BookmarkSubscribeRSS Feed
turcay
Lapis Lazuli | Level 10

Hello everyone,

 

Currently, I try to analyze whether the two data sets(one of them is Model data set) are consistent with each another or not. In accordance with this purpose, firstly, I try to perform PSI(Population Stability Index), SSI(Stability Statistic Index) and Default Rate analysis. As is known, to understand this efficiently, we should examine the GINI value, however, this two datasets’s model variables similar to each other in the ratio of %69.

 

Lets call these data sets being populations and give more detail,

I have two populations, one of them is “A” population(model data set) and the other one is “B” population. I have a scoring code for “A” population and “B” population has only 69 percent of model variables of A population’s model variables. I tried to perform “A” population scoring code over the “B” population then I perform Logistic Regression on results in Enterprise Guide. Even though, whole analyses give inconsistent results such as PSI, SSI and Default Rate, the result of the GINI(Sommers ‘D) comes 0.800 and c(ROC) comes 0.900.

 

Here are my some questions about this case,

  • How the other analyses results come inconsistent for these population,even the GINI and ROC come so high? How is it possible?
  • Is it right to perform Model data set's(Population A) scoring code over the new data set(Population B) to uderstand the consistency between these data sets and learn the GINI value?
  • What can be the other methods to reach my aim, how can I make my decision to understand whether the datasets are consistent with each other or not?
  • Are there any other ways to find GINI values or are there any values to check whether the data sets are consistent or not?

Things I have

A population                                            B population

Model Data Set                                      New Data Set

Scoring Code                                         No Scoring Code

Model Variables                                %69 of A population Model Variables

 

Thank you,

7 REPLIES 7
Reeza
Super User

Have you compared the variables individually to each other? 

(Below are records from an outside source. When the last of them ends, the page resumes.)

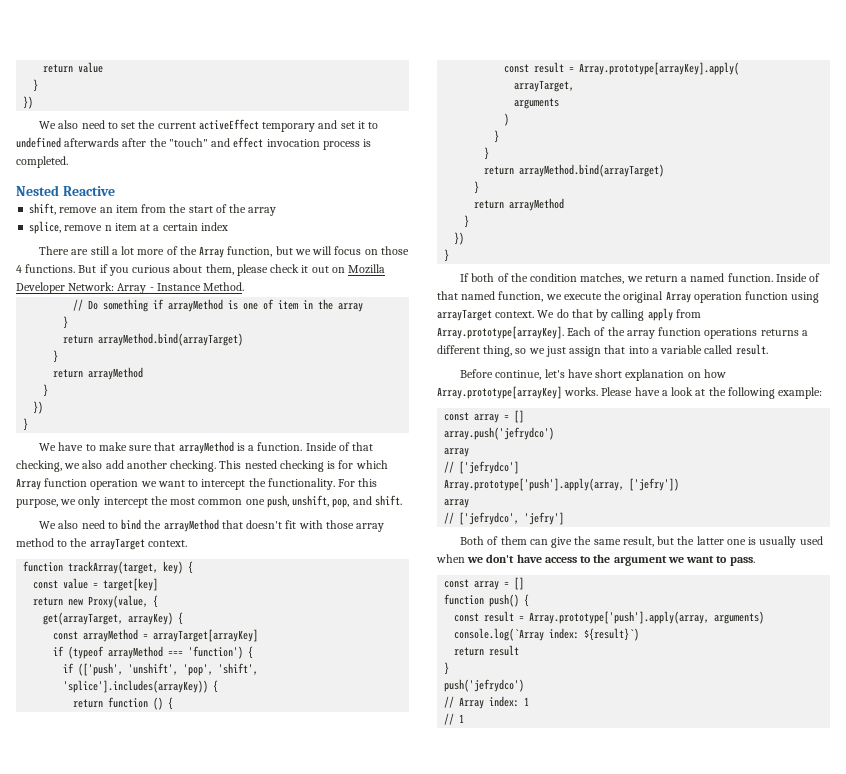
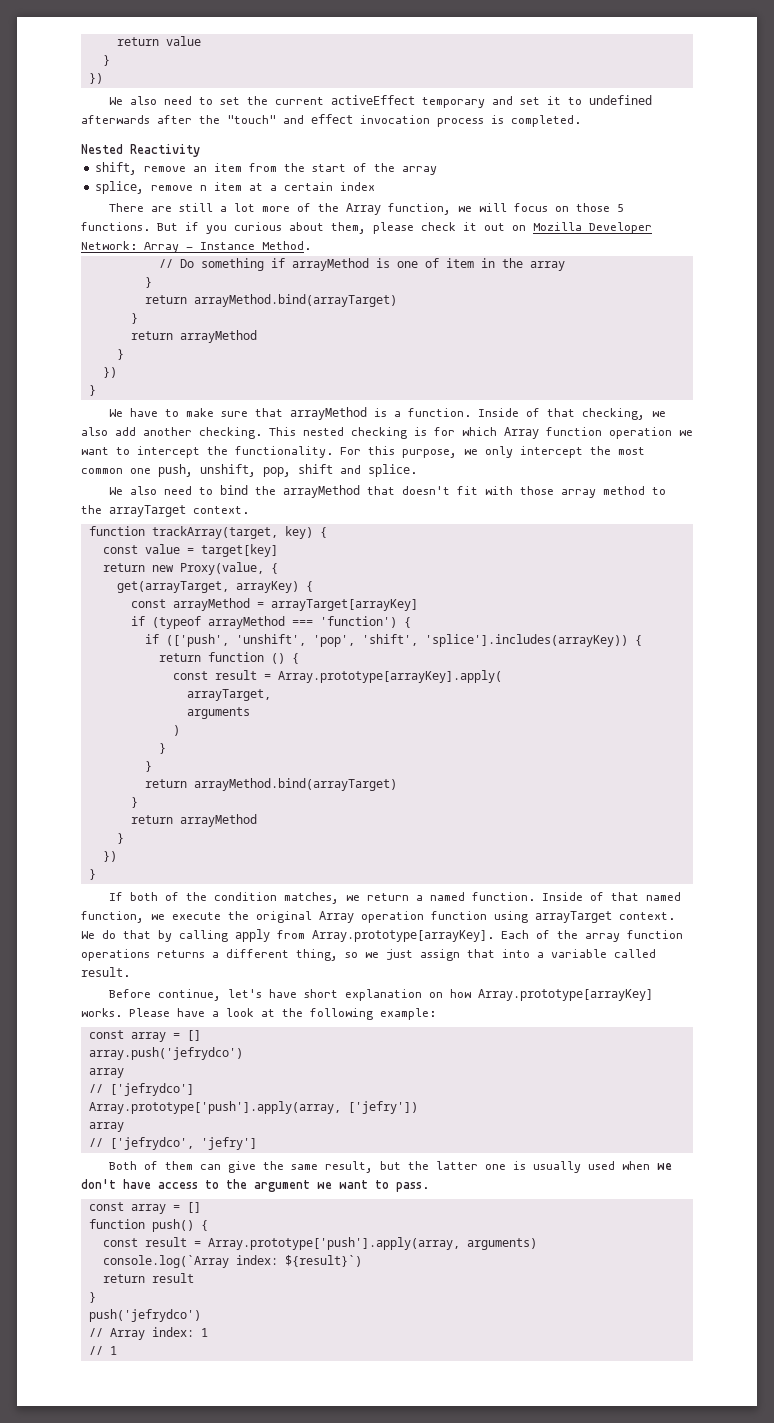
- Nested Reactive
+ Nested Reactivity
- There are still a lot more of the Array function, but we will focus on those 4 functions.
+ There are still a lot more of the Array function, we will focus on those 5 functions.
- For this purpose, we only intercept the most common one push, unshift, pop, and shift.
+ For this purpose, we only intercept the most common one push, unshift, pop, shift and splice.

Ie check continuous variables using t-tests or KS tests. 

check categorical variables via a chi square tests

turcay
Lapis Lazuli | Level 10

Hello,

 

I compared the variables by customized PSI and SSI analysis.

 

On the other hand, I think you mean Kolmogorov - Simirnov tests. How can I use this test? And also can you show me short samples for T-Test and Chi Square analysis, please?

 

Further, may I learn your opinions about the following questions, especially the second question?

 

Here are my some questions about this case,

  • How the other analyses results come inconsistent for these population,even the GINI and ROC come so high? How is it possible?
  • Is it right to perform Model data set's(Population A) scoring code over the new data set(Population B) to uderstand the consistency between these data sets and learn the GINI value?
  • What can be the other methods to reach my aim, how can I make my decision to understand whether the datasets are consistent with each other or not?
  • Are there any other ways to find GINI values or are there any values to check whether the data sets are consistent or not?

Thank you

Reeza
Super User

Is it right to perform Model data set's(Population A) scoring code over the new data set(Population B) to uderstand the consistency between these data sets and learn the GINI value?

 

Scoring a model won't tell you anything about the consistency between the datasets. Scoring doesn't even require that you have the actual values, it derives predicted values based on model developed. Gini coefficient tells you how good a model is, not how similar data sets are. If one was a subset for example, then it would still score well but would not be representative of the actual population at all. 

 

I dont know what PSI and SSI are...perhaps they're subject specific terms. 

 

Ksharp
Super User
I don't understand your question, what do you mean " New Data Set Fit with Model Data Set".
ROC should not be so hight. I suspect you have some problem with data.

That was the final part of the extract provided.